GRAM is another one of those "stupid specific architectures" - same as HRMs, etc. It can sort of contest LLMs at specific puzzles. It demonstrated that much. It's not a general contender with LLMs at LLM tasks.

If you subscribe to things like "there are tasks LLMs are innately bad at due to insufficient depth and lack of recurrent capability", then GRAM might be another signal towards that.

But keep in mind: even ARC-AGIs have their frontiers dominated by LLMs. Even if "innately bad" is true, it clearly doesn't go all the way to "innately incapable".

▲

onlyrealcuzzo 16 hours ago | parent [-]

A 10m param GRAM model beat o3-mini - a model 2000x its size - on Arc AGI...

▲

ACCount37 15 hours ago | parent [-]

And then that 10M param GRAM went and got its shit kicked in by Grok 4.20 Blaze It Edition - on the same ARC-AGI battery. I know how that story goes.

It's the pattern with those "stupid specific architectures". Very good at this one thing. But only ever "good for their size", and only to a point.

They don't scale up and they don't generalize. Go far enough on task complexity and LLMs just kill them.

Does that make them useless? As an LLM replacement, yes. In general? Maybe not, I can think of things. But I'm yet to find any paper demonstrating a real world use.

▲

onlyrealcuzzo 14 hours ago | parent [-]

GRAM is something you add onto an LLM... It's not an LLM replacement. It's like an MLA caching layer, an MoE routing layer, or a speculative decoder at the end...

▲

yorwba 7 hours ago | parent [-]

You could certainly bolt GRAM onto an LLM, but that won't magically improve its reasoning.

It's a special-purpose design for constraint-satisfaction problems with simple rules, but complex interactions. E.g. when solving a Sudoku, the set of valid choices at every step is easy to determine, but you could make a series of valid choices that back you into a corner where no more progress is possible and you have to backtrack.

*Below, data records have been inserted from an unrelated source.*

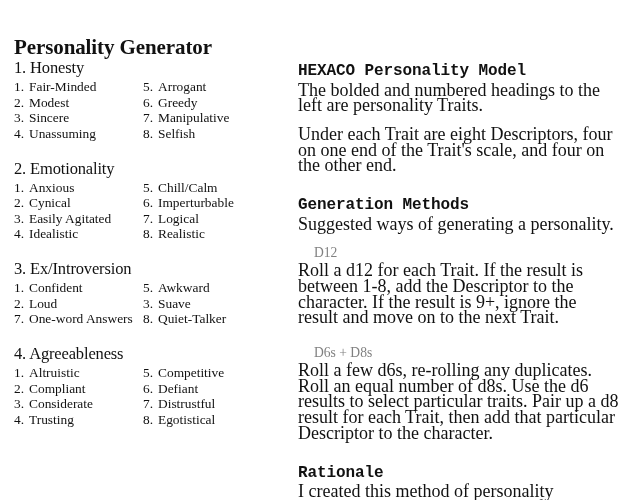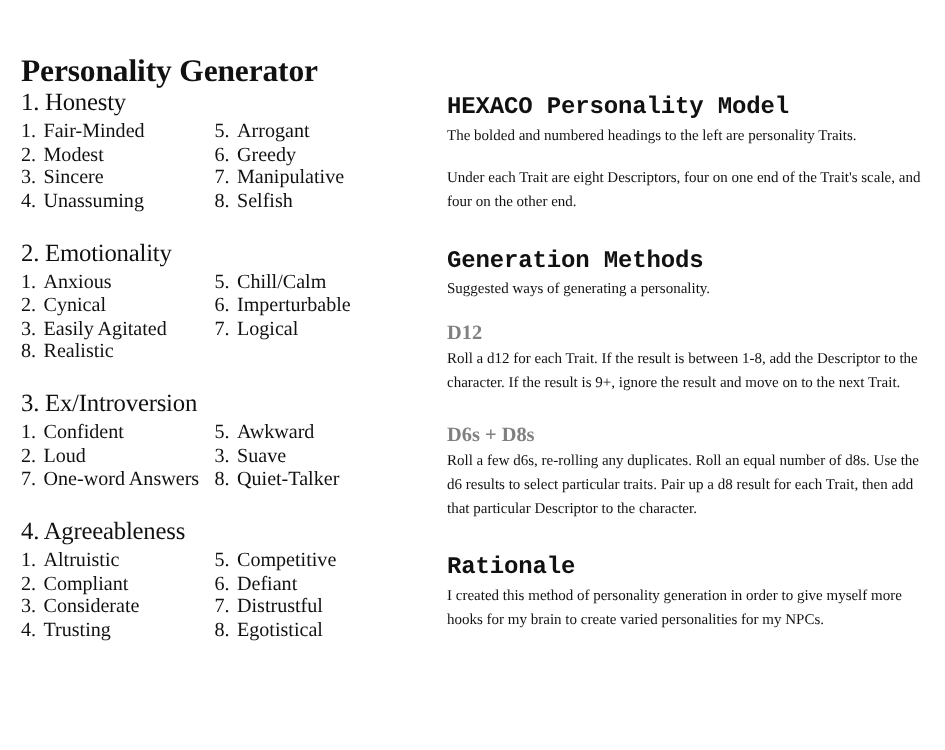--- a/index.html
+++ b/index.html
@@ -98,7 +98,7 @@
   }
 
   .body-text {
-    font-size: 10px;
+    font-size: 18px;
     line-height: 15.7px;
     margin: 0;
   }

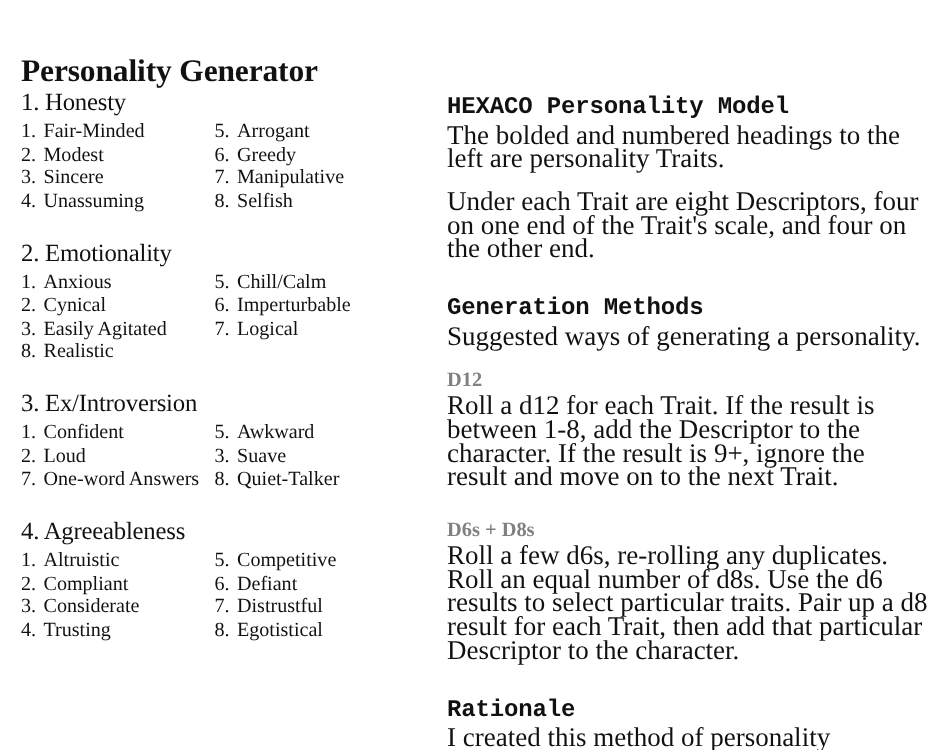--- a/index.html
+++ b/index.html
@@ -139,6 +139,7 @@
         <div class="desc-item"><span class="desc-num">6.</span><span>Imperturbable</span></div>
         <div class="desc-item"><span class="desc-num">3.</span><span>Easily Agitated</span></div>
         <div class="desc-item"><span class="desc-num">7.</span><span>Logical</span></div>
+        <div class="desc-item"><span class="desc-num">4.</span><span>Idealistic</span></div>
         <div class="desc-item"><span class="desc-num">8.</span><span>Realistic</span></div>
       </div>
     </section>

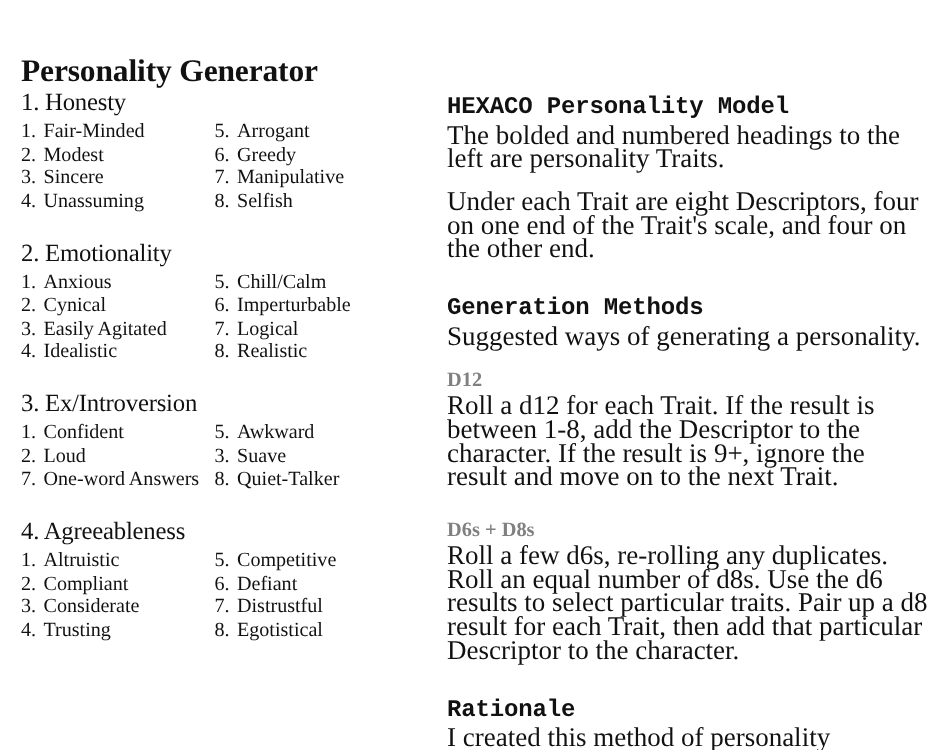--- a/index.html
+++ b/index.html
@@ -91,10 +91,10 @@
 
   .sub-heading {
     font-size: 13.6px;
-    font-weight: bold;
+    font-weight: normal;
     color: #808080;
     line-height: 1.25;
-    margin: 0 0 1px 0;
+    margin: 0 0 1px 16px;
   }
 
   .body-text {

Meanwhile, LLM reasoning failures are more often of the kind where a choice is clearly invalid (as judged by a human observer), but the LLM picks it anyway, because the underlying rule is complex and context-dependent and the model only learned an imperfect approximation that often breaks down.

GRAM won't help with that.

	▲	ACCount37 2 hours ago \| parent [-]
		My vision for what might happen: an LLM emits a "neural constraint satisfaction task" in latent space, kicks a "neural tool call" into a non-LLM architecture, runs that architecture, gets a latent answer back, attends to the answer to generate better text answers for problems that benefit from improved constraint-satisfaction. But that's a very hard thing to implement, and the gains are uncertain. Thus "might".